Information about death

Date of death:
Place of death:
Remus Wood, Zonnebeke, Belgium
Cause of death:
Killed in action (K.I.A.)


Buttes New British Cemetery, Polygon Wood
Plot: XXVI
Row: B
Grave: 4-6

Distinctions and medals 2

Points of interest 3

#1 Place of birth
#2 Enlistment place
#3 Place of death (approximate)

My story

Private John Peters of the 1st Battalion, Australian Infantry, part of the 1st Brigade of the 1st Australian Division fought in the Third Battle of Ypres, also known as the Battle of Passchendaele. Within his Red Cross File it is claimed that Private Peters was a Machine Gunner within “A” Company. Prior to enlisting on 20 October 1916, aged 22, Peters had been a farm labourer by occupation and was from Temora, New South Wales, Australia. His Unit embarked from Sydney aboard HMAT A24 Benalla on 9 November 1916.

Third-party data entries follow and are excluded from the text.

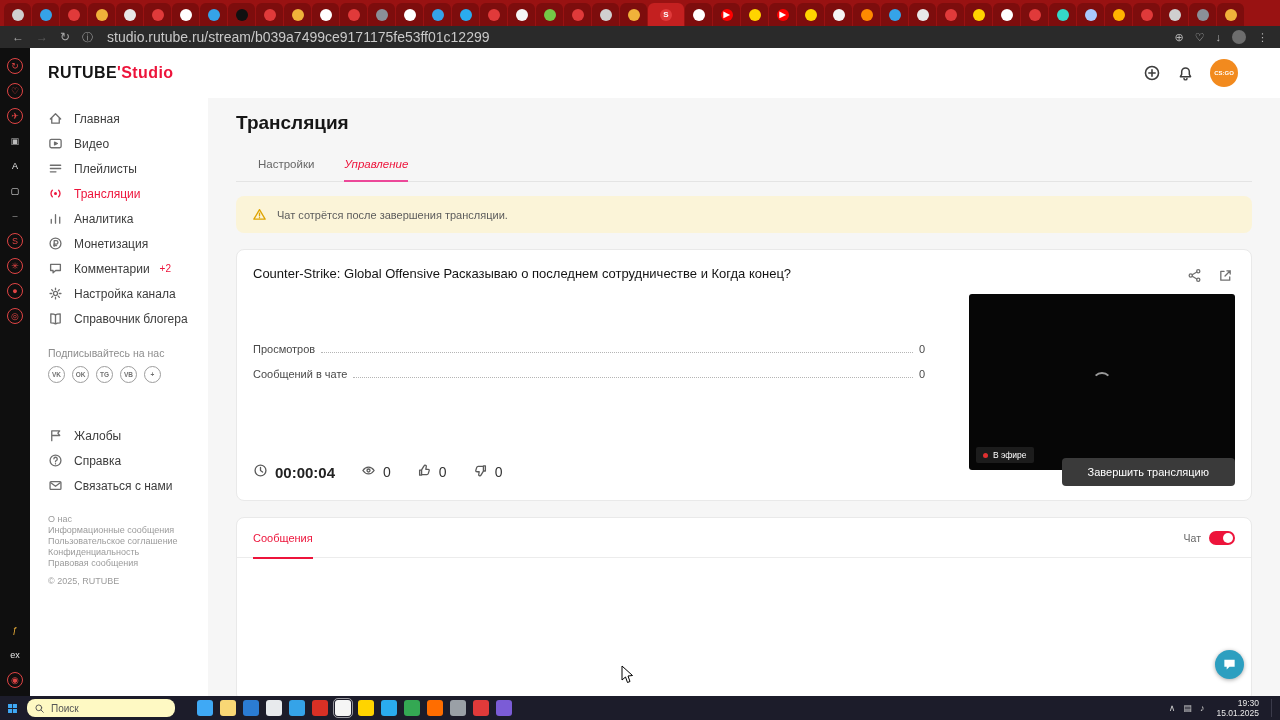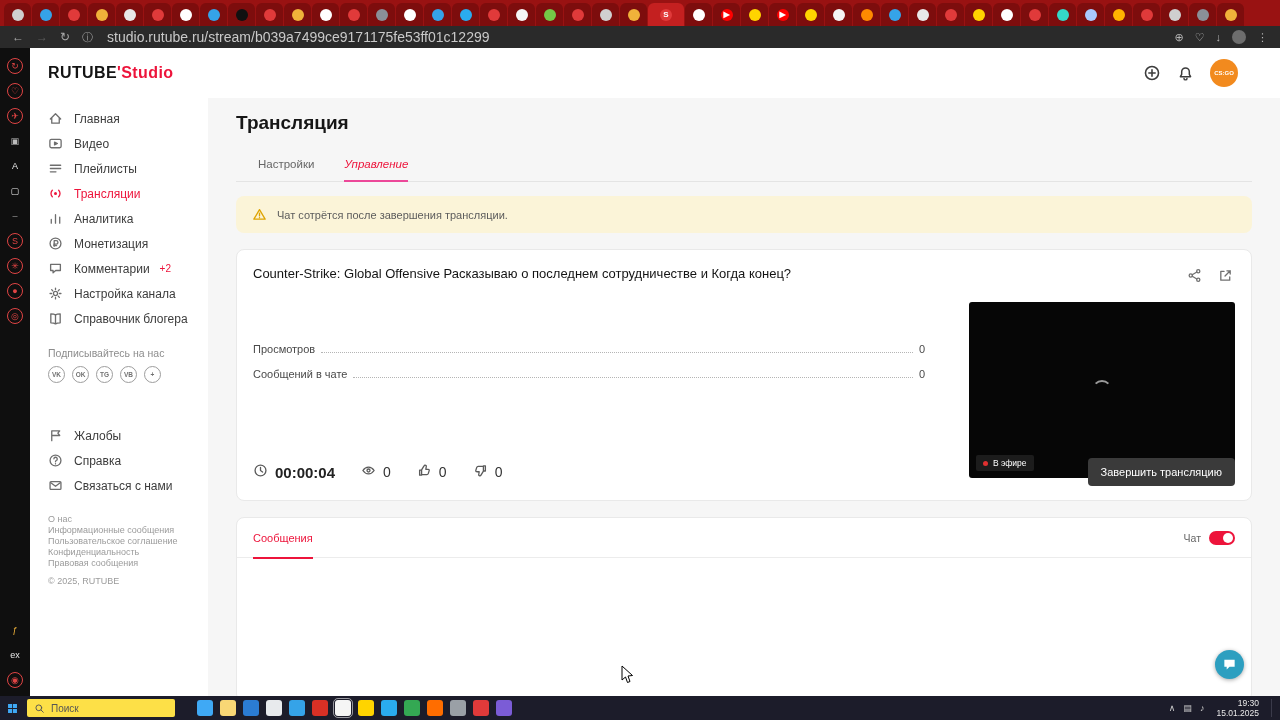--- a/index.html
+++ b/index.html
@@ -82,7 +82,7 @@
   .share-group span { display:flex; cursor:pointer; }
 
   .video { position:absolute; top:44px; right:16px; width:266px; height:176px; background:#060606;
-           border-radius:3px;margin-top:8px; }
+           border-radius:3px; }
   .spinner { position:absolute; left:50%; top:50%; width:20px; height:20px; margin:-10px 0 0 -10px;
              border:2px solid transparent; border-top-color:#9a9a9a; border-radius:50%;
              animation:spin 1.1s linear infinite; }

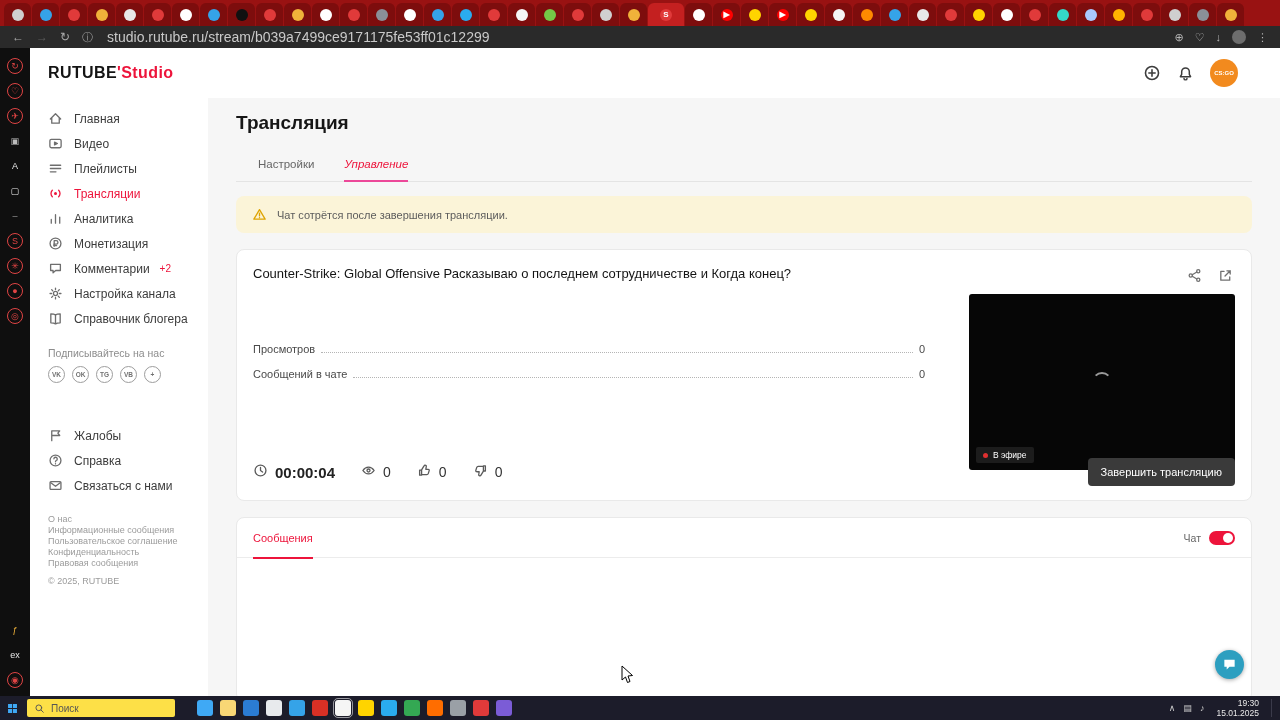--- a/index.html
+++ b/index.html
@@ -99,7 +99,7 @@
   .counter { display:flex; align-items:center; gap:7px; color:#5a5a5a; margin-right:26px; }
   .timer { font-size:15px; font-weight:bold; color:#222; }
   .count-num { font-size:14px; color:#333; }
-  .end-btn { margin-left:auto; background:#3a3a3a; color:#fff; font-size:11px; padding:8px 13px;
+  .end-btn { margin-left:auto; background:#3a3a3a; color:#fff; font-size:11px; padding:8px 26px;
              border-radius:4px; border:none; cursor:pointer; }
 
   .messages-card { margin-top:16px; height:185px; position:relative; }

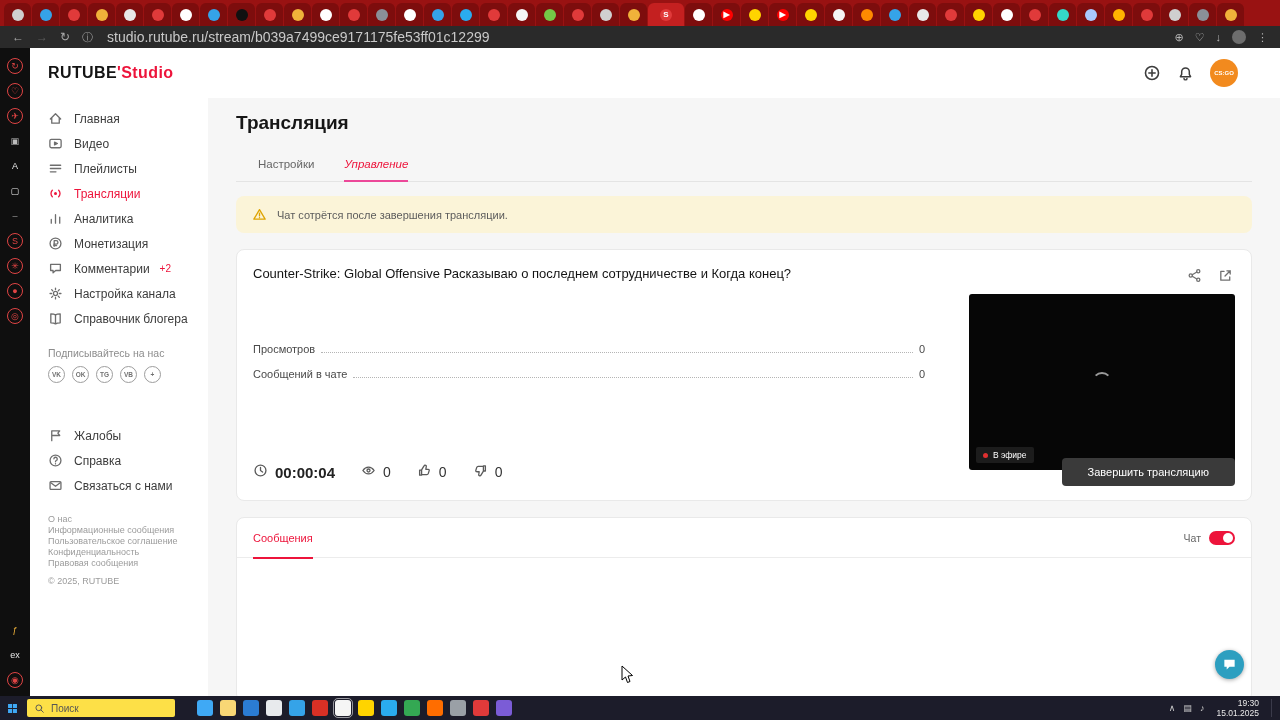--- a/index.html
+++ b/index.html
@@ -120,7 +120,7 @@
   .taskbar { position:absolute; left:0; right:0; bottom:0; height:24px; background:#1c1c2a;
              display:flex; align-items:center; padding:0 6px; gap:8px; }
   .start-btn { color:#3fa9f5; display:flex; align-items:center; }
-  .search-box { width:148px; height:18px; background:#fde047; border-radius:2px; display:flex;
+  .search-box { width:148px; height:18px; background:#fef9c3; border-radius:8px; display:flex;
                 align-items:center; gap:6px; padding:0 7px; font-size:10px; color:#555; }
   .search-box .sic { display:flex; color:#555; }
   .tb-apps { display:flex; gap:7px; align-items:center; margin-left:14px; }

On 2 October 1917 the 1st Australian Division moved up to take command of the frontline in what is noted as the 'ANZAC -Westhoek and Broodseinde Areas'. On 3 October the Battalion was gathering reconnaissance of German positions in final preparation for the next morning’s big offensive. The attacking Divisions, including the 1st Australian Division, took up their jump-off positions throughout the night of 3rd/4th October. The 1st Battalion began to move up from Westhoek via Jabber Track at about 2:30 a.m. reaching the assembly position at about 4 a.m. Several casualties from shell-fire were sustained along the way. The men of the 1st Battalion were positioned to the left of the line behind the 3rd Battalion looking across Molenaarelsthoek towards Celtic Wood. The 3rd Australian Battalion was to start the attack on 4 October, while the 1st and 4th Australian Battalion’s, respectively positioned on the left and the right, would be in support. Their goal was to take over the road from Broodseinde to Noordemdhoek. Soon after the start of the attack, at 9.30 a.m., both the first and second objective were taken and consolidated.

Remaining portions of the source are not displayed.